Appendix 4C– June 2019 Quarter


  • Positive results from two prostate cancer trials
  • Phase 2 trial design gaining momentum
  • Investigational New Drug Application to be submitted to FDA in Q3 2019
  • Pipeline developing based on drug discovery program
  • Board changes underpinning growth
  • Successful fundraising completed in July intended to fund Company through to a proposed US Listing

SYDNEY, Australia, July 29, 2019 (GLOBE NEWSWIRE) -- Noxopharm Limited (ASX: NOX) (‘Noxopharm’ or the ‘Company’) today releases its Appendix 4C for the quarter ended 30 June 2019, as well as providing guidance for the next 12 months. This report is for the Noxopharm Group covering both Noxopharm Limited and its majority-owned subsidiary, Nyrada Inc.

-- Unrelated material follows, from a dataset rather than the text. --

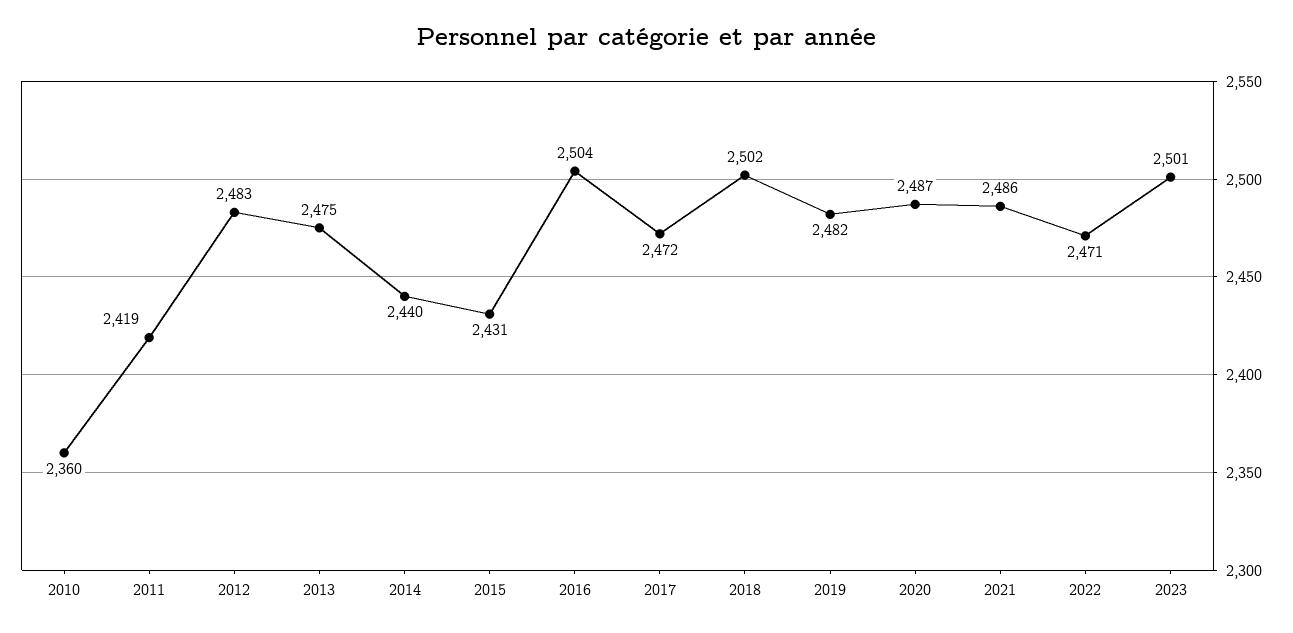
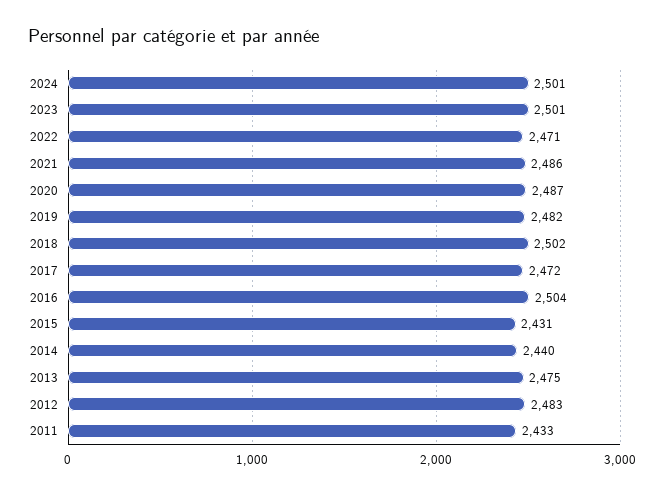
2010: 2360 -> none
2011: 2419 -> 2433
2024: none -> 2501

Much of the Company’s efforts and resources have been and will continue to be directed to the clinical development of our first clinical-stage asset, Veyonda®. Veyonda® has a range of lethal effects within cancer cells and in the surrounding cancer microenvironment that include immune-stimulating effects. The breadth of these effects means that Veyonda® may add-to or enhance the efficacy of a number of different types of anti-cancer treatments. Together with the good tolerability profile observed to-date in clinical studies combining Veyonda® with various forms of radiotherapy or chemotherapy, the Company is confident Veyonda® has the potential to be an extremely versatile cancer treatment.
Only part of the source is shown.